DESCRIPTION OF THE TASK: Please restate the following records word for word.

RECORDS:
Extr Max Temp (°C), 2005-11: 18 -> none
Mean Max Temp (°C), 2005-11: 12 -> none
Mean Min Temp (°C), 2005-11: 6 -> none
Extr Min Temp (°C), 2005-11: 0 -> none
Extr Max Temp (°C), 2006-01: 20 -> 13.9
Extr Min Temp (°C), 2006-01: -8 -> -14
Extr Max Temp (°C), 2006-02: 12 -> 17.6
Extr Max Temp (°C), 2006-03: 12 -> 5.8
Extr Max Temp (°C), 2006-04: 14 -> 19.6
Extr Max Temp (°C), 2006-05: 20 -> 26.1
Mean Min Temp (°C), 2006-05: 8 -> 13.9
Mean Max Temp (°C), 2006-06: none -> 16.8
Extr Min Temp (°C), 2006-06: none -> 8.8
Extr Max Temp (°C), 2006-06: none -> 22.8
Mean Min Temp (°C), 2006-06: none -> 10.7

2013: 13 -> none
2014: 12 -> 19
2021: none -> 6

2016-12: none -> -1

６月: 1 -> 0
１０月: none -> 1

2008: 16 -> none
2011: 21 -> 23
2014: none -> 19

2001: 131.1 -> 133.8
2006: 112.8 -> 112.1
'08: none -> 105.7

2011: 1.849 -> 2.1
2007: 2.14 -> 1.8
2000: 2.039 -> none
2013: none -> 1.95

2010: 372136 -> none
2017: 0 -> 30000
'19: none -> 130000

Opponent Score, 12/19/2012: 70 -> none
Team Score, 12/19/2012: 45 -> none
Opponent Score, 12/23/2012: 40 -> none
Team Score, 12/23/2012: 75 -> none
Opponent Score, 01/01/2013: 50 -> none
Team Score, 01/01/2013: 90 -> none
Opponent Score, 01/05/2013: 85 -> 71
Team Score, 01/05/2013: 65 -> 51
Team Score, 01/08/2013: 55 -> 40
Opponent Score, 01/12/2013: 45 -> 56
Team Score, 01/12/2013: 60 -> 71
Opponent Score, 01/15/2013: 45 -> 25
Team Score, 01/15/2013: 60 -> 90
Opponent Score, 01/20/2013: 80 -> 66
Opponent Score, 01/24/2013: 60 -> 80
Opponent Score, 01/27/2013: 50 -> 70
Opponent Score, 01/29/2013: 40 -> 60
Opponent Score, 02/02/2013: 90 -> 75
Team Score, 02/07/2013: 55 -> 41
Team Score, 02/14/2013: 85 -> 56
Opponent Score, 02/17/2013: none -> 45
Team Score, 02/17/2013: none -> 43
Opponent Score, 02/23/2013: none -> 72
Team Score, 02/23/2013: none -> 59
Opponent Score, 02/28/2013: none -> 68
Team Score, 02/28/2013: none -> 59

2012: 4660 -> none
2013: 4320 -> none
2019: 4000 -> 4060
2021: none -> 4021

WRITTEN REPLY:
Extr Max Temp (°C), 2005-11: 18 -> none
Mean Max Temp (°C), 2005-11: 12 -> none
Mean Min Temp (°C), 2005-11: 6 -> none
Extr Min Temp (°C), 2005-11: 0 -> none
Extr Max Temp (°C), 2006-01: 20 -> 13.9
Extr Min Temp (°C), 2006-01: -8 -> -14
Extr Max Temp (°C), 2006-02: 12 -> 17.6
Extr Max Temp (°C), 2006-03: 12 -> 5.8
Extr Max Temp (°C), 2006-04: 14 -> 19.6
Extr Max Temp (°C), 2006-05: 20 -> 26.1
Mean Min Temp (°C), 2006-05: 8 -> 13.9
Mean Max Temp (°C), 2006-06: none -> 16.8
Extr Min Temp (°C), 2006-06: none -> 8.8
Extr Max Temp (°C), 2006-06: none -> 22.8
Mean Min Temp (°C), 2006-06: none -> 10.7

2013: 13 -> none
2014: 12 -> 19
2021: none -> 6

2016-12: none -> -1

６月: 1 -> 0
１０月: none -> 1

2008: 16 -> none
2011: 21 -> 23
2014: none -> 19

2001: 131.1 -> 133.8
2006: 112.8 -> 112.1
'08: none -> 105.7

2011: 1.849 -> 2.1
2007: 2.14 -> 1.8
2000: 2.039 -> none
2013: none -> 1.95

2010: 372136 -> none
2017: 0 -> 30000
'19: none -> 130000

Opponent Score, 12/19/2012: 70 -> none
Team Score, 12/19/2012: 45 -> none
Opponent Score, 12/23/2012: 40 -> none
Team Score, 12/23/2012: 75 -> none
Opponent Score, 01/01/2013: 50 -> none
Team Score, 01/01/2013: 90 -> none
Opponent Score, 01/05/2013: 85 -> 71
Team Score, 01/05/2013: 65 -> 51
Team Score, 01/08/2013: 55 -> 40
Opponent Score, 01/12/2013: 45 -> 56
Team Score, 01/12/2013: 60 -> 71
Opponent Score, 01/15/2013: 45 -> 25
Team Score, 01/15/2013: 60 -> 90
Opponent Score, 01/20/2013: 80 -> 66
Opponent Score, 01/24/2013: 60 -> 80
Opponent Score, 01/27/2013: 50 -> 70
Opponent Score, 01/29/2013: 40 -> 60
Opponent Score, 02/02/2013: 90 -> 75
Team Score, 02/07/2013: 55 -> 41
Team Score, 02/14/2013: 85 -> 56
Opponent Score, 02/17/2013: none -> 45
Team Score, 02/17/2013: none -> 43
Opponent Score, 02/23/2013: none -> 72
Team Score, 02/23/2013: none -> 59
Opponent Score, 02/28/2013: none -> 68
Team Score, 02/28/2013: none -> 59

2012: 4660 -> none
2013: 4320 -> none
2019: 4000 -> 4060
2021: none -> 4021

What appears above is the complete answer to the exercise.